New technology will let farmers produce their own fertilizer and e-fuels

June 27th, 2023
Credit: Unsplash/CC0 Public Domain

Associate Professor Emil Dražević, head of the Power to Chemicals research group at Aarhus University is working on a new research project AELECTRA, which aims to develop a technology that will enable companies, industries and farmers to produce liquid ammonia more economically and in a more environmentally friendly way than today's centralized Haber-Bosch process.

"We believe that this technology has huge potential to drastically change the global market situation for ammonia and facilitate the green transition of a number of sectors," Dražević says.

"AELECTRA will build a prototype that can store electrical energy in liquid anhydrous ammonia, and that is extremely well-suited for decentralized use. The decentralized production capability takes full advantage of spatial and temporal variations in renewable energy production," says Associate Professor Jacopo Catalano, head of the Membrane Engineering research group and CO-PI of AELECTRA.

He adds, "The technology will be relevant for several industrial sectors, including power generation, food, pharmaceutical industry, shipping and, of course, fertilizer production. Farmers will be able to produce their own ammonia for fertilizer or e-fuels for emissions-free tractors."

The new technology could produce and separate ammonia at an energy efficiency corresponding to the Haber-Bosch process. But unlike the Haber-Bosch process, the new technology will work under far more gentle conditions, without the need for heat exchangers or high pressures.

This will halve investment costs, making the technology attractive for decentralized production.

"Our calculations show that the technology outperforms Haber-Bosch in production scales of up to 1,000 kg per hour. The prototype we're building produces and separates ammonia from the reactor and stores it as liquid in steel cylinders," says Dražević.

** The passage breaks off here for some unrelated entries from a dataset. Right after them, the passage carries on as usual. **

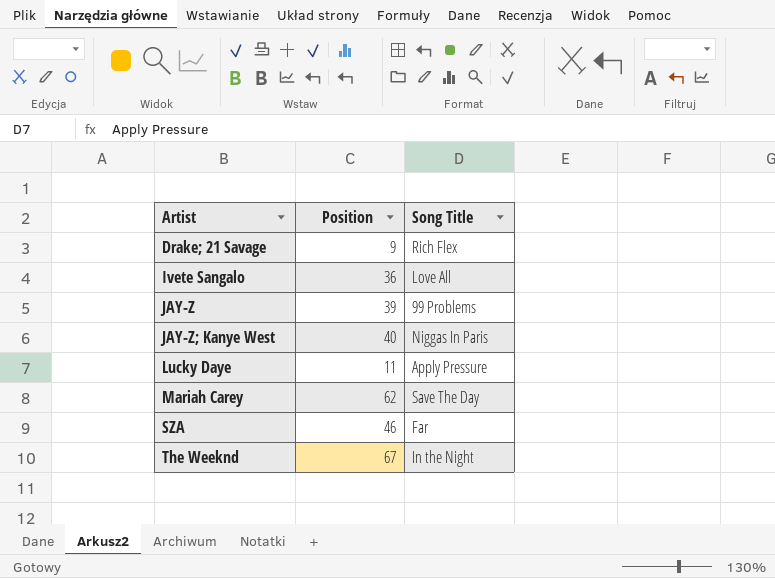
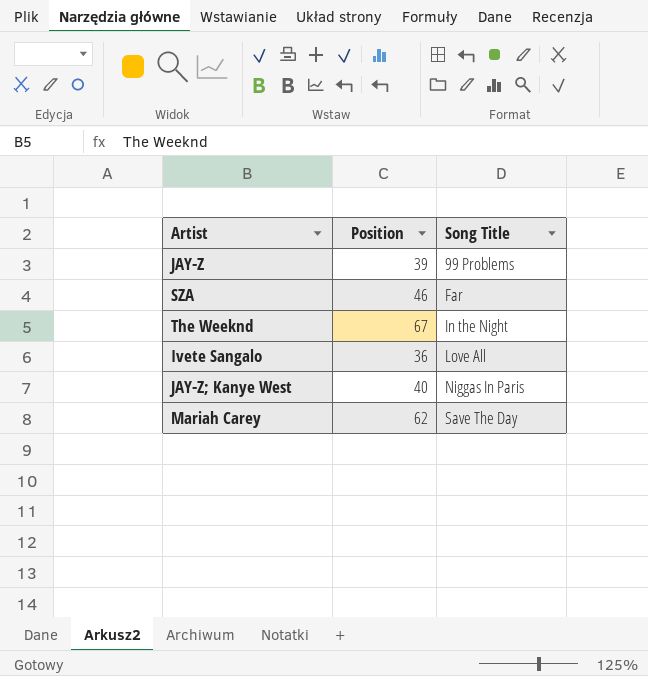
row order: Artist ascending -> Song Title ascending
row Drake; 21 Savage: 9 | Rich Flex -> none
row Lucky Daye: 11 | Apply Pressure -> none

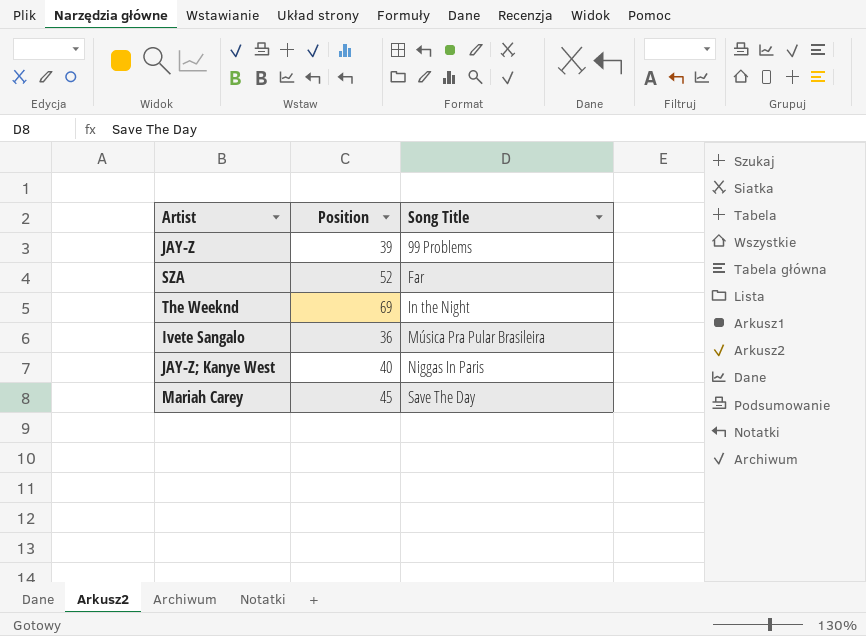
SZA | Position: 46 -> 52
The Weeknd | Position: 67 -> 69
Ivete Sangalo | Song Title: Love All -> Música Pra Pular Brasileira
Mariah Carey | Position: 62 -> 45

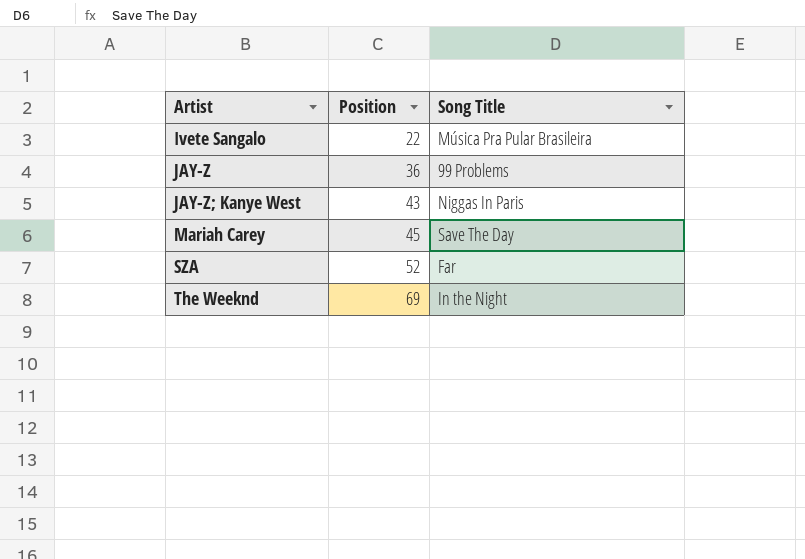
row order: Song Title ascending -> Artist ascending
Ivete Sangalo | Position: 36 -> 22
JAY-Z | Position: 39 -> 36
JAY-Z; Kanye West | Position: 40 -> 43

Today, ammonia is among the ten most important chemicals produced in the world in terms of volume. The substance is primarily used to make fertilizers for modern agriculture, but green ammonia in particular also has a future for energy storage and carbon reduction in many other industries.

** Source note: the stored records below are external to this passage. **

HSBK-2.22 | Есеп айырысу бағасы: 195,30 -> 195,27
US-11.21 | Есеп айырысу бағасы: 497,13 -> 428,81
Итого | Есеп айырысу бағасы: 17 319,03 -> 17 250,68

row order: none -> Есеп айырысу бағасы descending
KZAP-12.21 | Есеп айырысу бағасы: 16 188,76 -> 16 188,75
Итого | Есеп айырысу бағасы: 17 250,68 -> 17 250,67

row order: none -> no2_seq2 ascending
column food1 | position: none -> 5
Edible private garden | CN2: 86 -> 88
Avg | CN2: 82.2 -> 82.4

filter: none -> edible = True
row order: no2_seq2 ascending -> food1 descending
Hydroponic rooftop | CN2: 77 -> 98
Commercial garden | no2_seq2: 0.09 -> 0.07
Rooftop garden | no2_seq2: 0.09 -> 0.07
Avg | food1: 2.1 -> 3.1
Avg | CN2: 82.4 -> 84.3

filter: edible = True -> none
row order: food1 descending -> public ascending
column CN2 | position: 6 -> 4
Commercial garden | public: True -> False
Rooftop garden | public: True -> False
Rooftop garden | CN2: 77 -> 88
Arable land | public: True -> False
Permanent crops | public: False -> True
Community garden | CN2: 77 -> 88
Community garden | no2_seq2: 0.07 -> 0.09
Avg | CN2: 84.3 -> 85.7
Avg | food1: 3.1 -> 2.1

"The green transition is well underway with 19% of EU's primary energy coming from renewables. Often forgotten in this equation, is the change from a highly centralized energy production scheme to a decentralized one, a change that also needs to take place for large downstream energy consumers, i.e., the fabrication of ammonia. The AELECTRA project displays a novel idea enabling a fully decentralized value chain, from renewable power generation to green ammonia.

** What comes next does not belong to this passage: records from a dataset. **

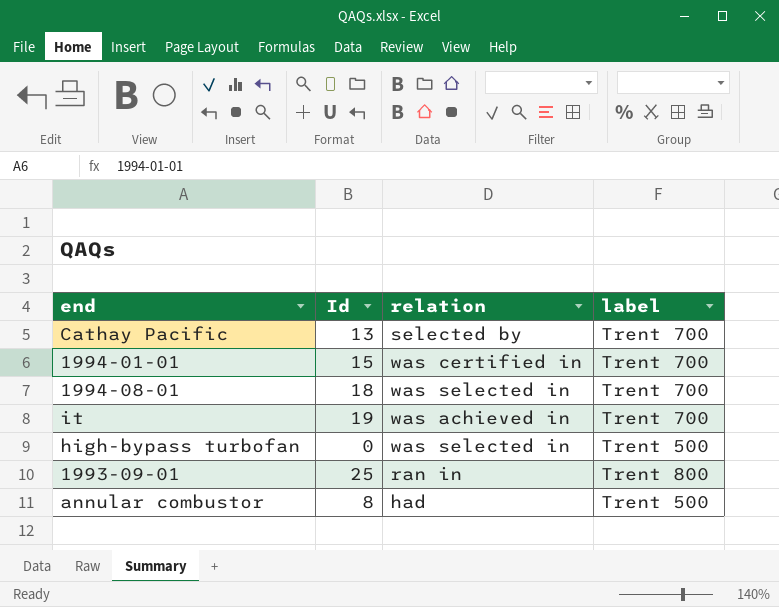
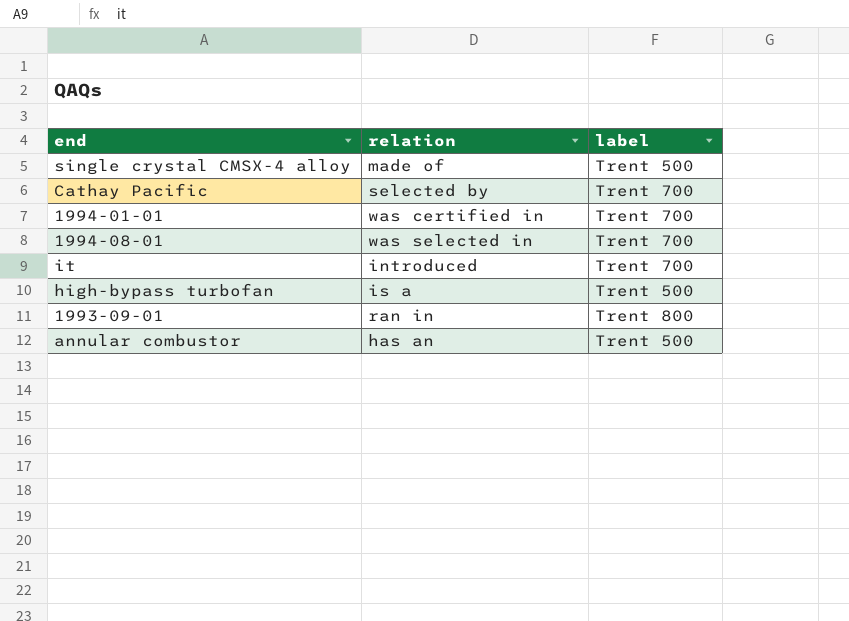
column Id | position: 2 -> none
row single crystal CMSX-4 alloy: none -> made of | Trent 500
it | relation: was achieved in -> introduced
high-bypass turbofan | relation: was selected in -> is a
annular combustor | relation: had -> has an

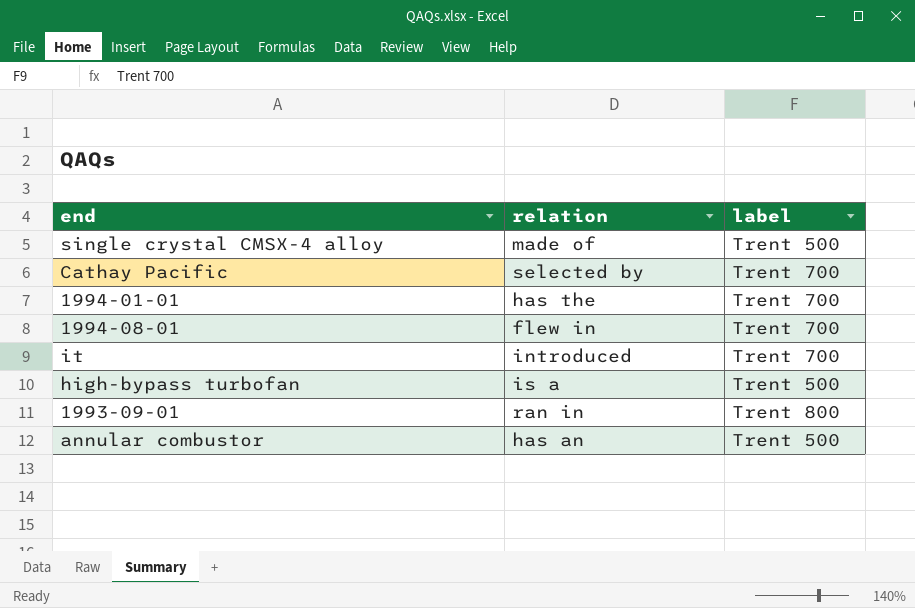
1994-01-01 | relation: was certified in -> has the
1994-08-01 | relation: was selected in -> flew in

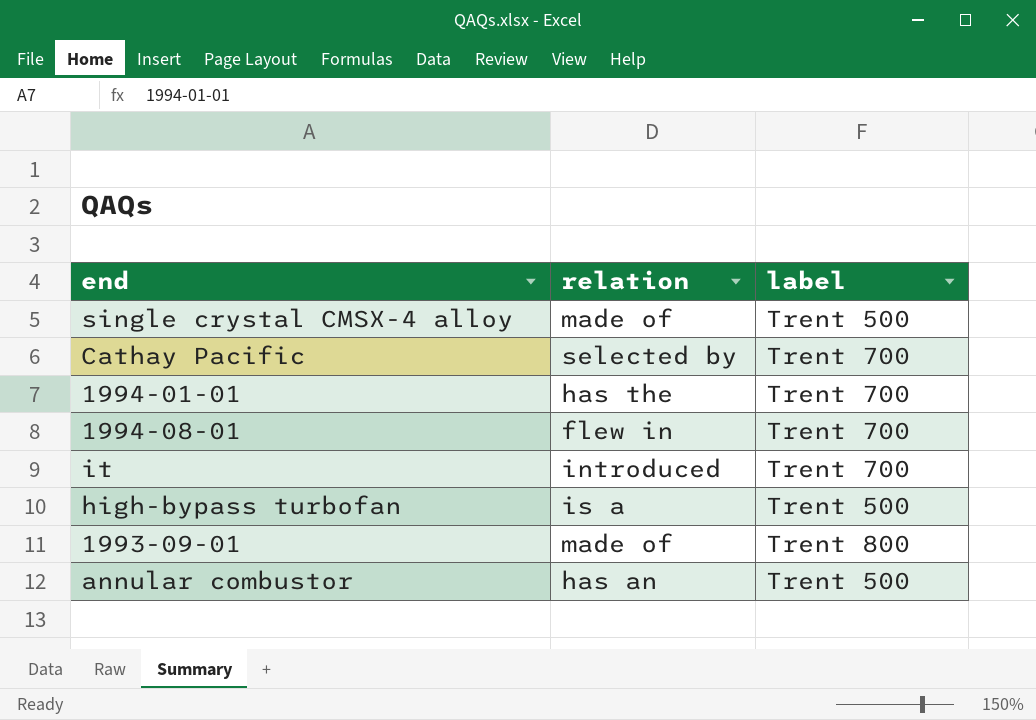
1993-09-01 | relation: ran in -> made of

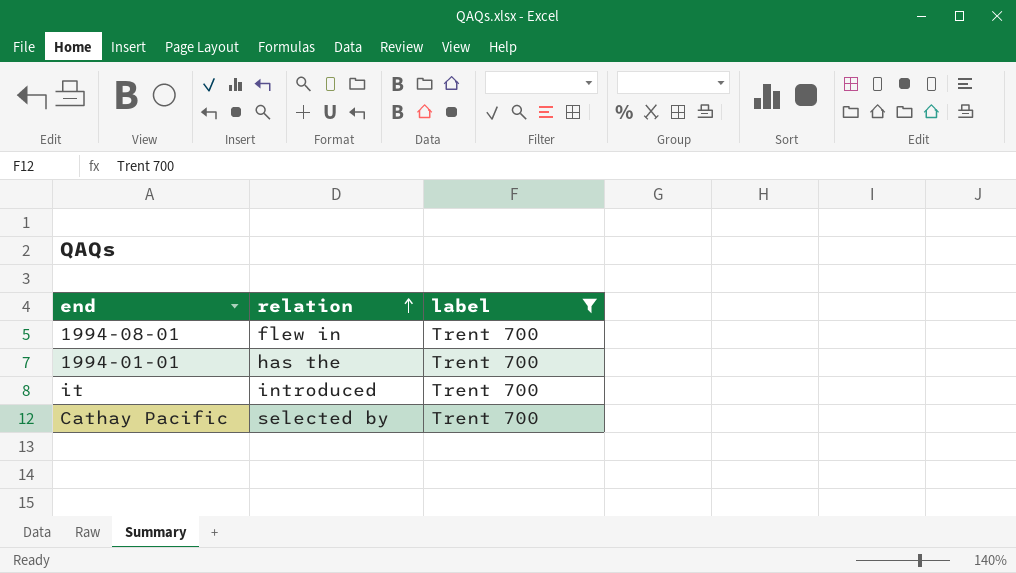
filter: none -> label = Trent 700
row order: none -> relation ascending

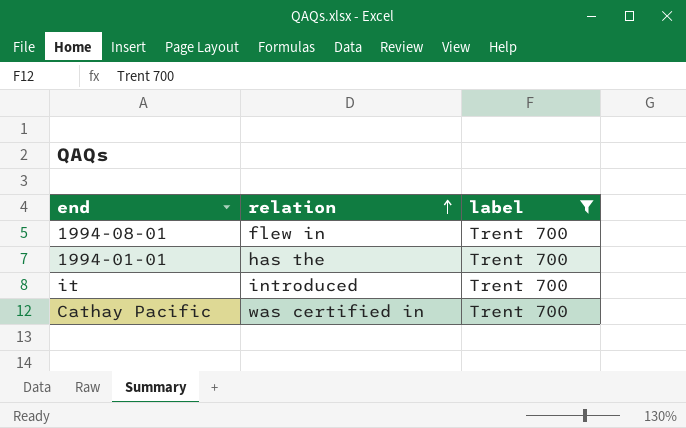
Cathay Pacific | relation: selected by -> was certified in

"This empowers use cases where a local rural community can use solar panels to produce their own fertilizer. Or where a local harbor with a couple of wind turbines can produce their own ammonia to fuel their fishing industry," says Nicolai Fossar Fabritius, Senior Partner & Founder at the Greenlandic wind power company Anori A/S, who're also taking part in the project.

Every year, about 235 million tons of ammonia are produced globally, primarily via the Haber-Bosch process. Production costs 1.4% of the world's entire energy consumption and it emits approximately 450 million tons of carbon dioxide a year—about 1% of all anthropogenic carbon emissions and more than any other industrial chemical production.

"With AELECTRA, we hope to make a big difference by bringing climate-neutral, green ammonia into play via decentralized local production at a lower price than Haber-Bosch. If we succeed, we'll disrupt the way in which ammonia is produced today," says Dražević, though he underscores the complexity of the project. "The concept is high-risk high-gain, and so there are a number of conditions we need to meet during the project before the technology will work as we envision," he adds.